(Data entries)

——————————

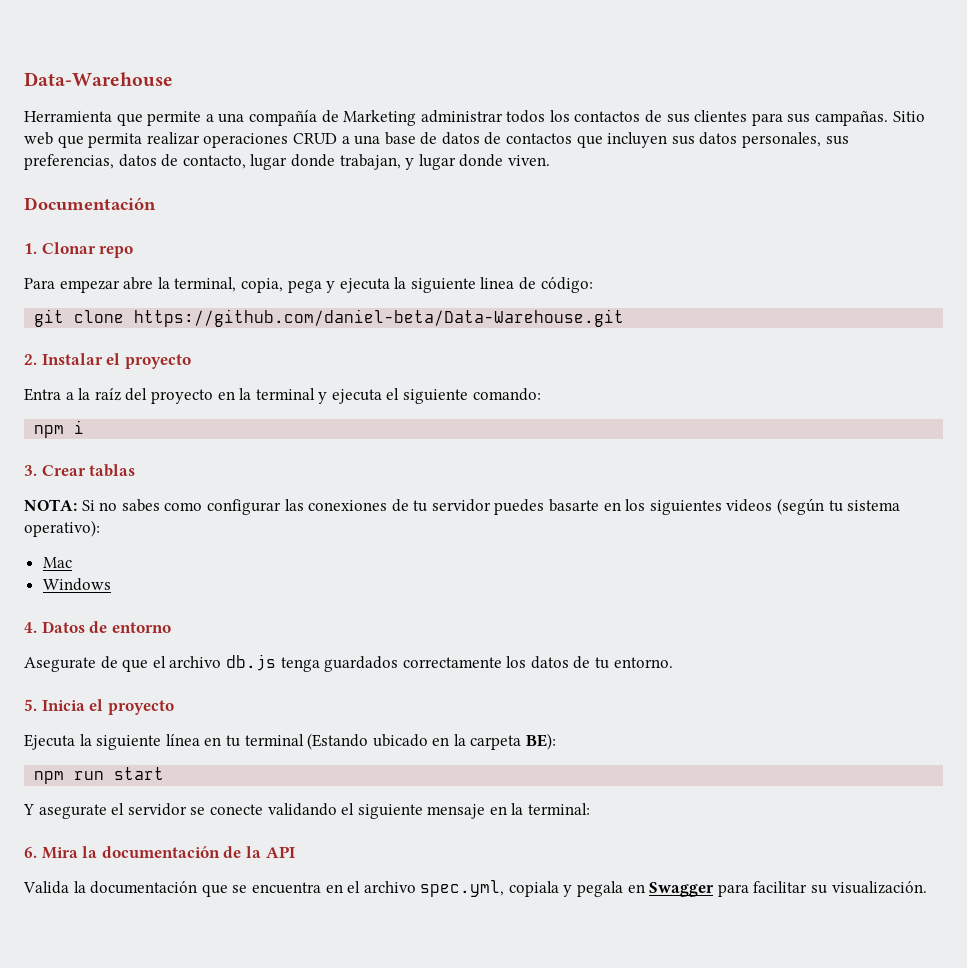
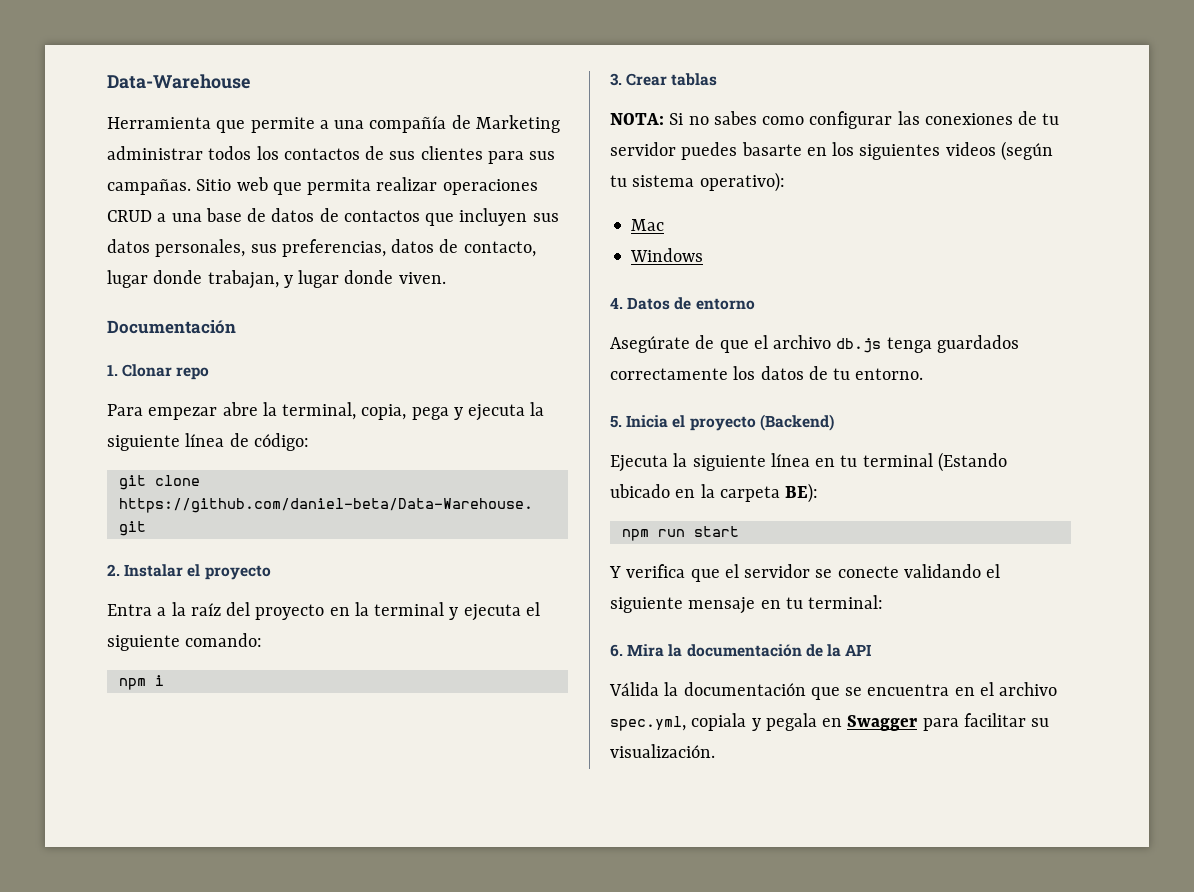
- Para empezar abre la terminal, copia, pega y ejecuta la siguiente linea de código:
+ Para empezar abre la terminal, copia, pega y ejecuta la siguiente línea de código:
- Asegurate de que el archivo db.js tenga guardados correctamente los datos de tu entorno.
+ Asegúrate de que el archivo db.js tenga guardados correctamente los datos de tu entorno.
- 5. Inicia el proyecto
+ 5. Inicia el proyecto (Backend)
- Y asegurate el servidor se conecte validando el siguiente mensaje en la terminal:
+ Y verifica que el servidor se conecte validando el siguiente mensaje en tu terminal:
- Valida la documentación que se encuentra en el archivo spec.yml, copiala y pegala en Swagger para facilitar su visualización.
+ Válida la documentación que se encuentra en el archivo spec.yml, copiala y pegala en Swagger para facilitar su visualización.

——————————

Copy out each line of the data that includes the string "Swagger".

Reply to the exercise:
- Valida la documentación que se encuentra en el archivo spec.yml, copiala y pegala en Swagger para facilitar su visualización.
+ Válida la documentación que se encuentra en el archivo spec.yml, copiala y pegala en Swagger para facilitar su visualización.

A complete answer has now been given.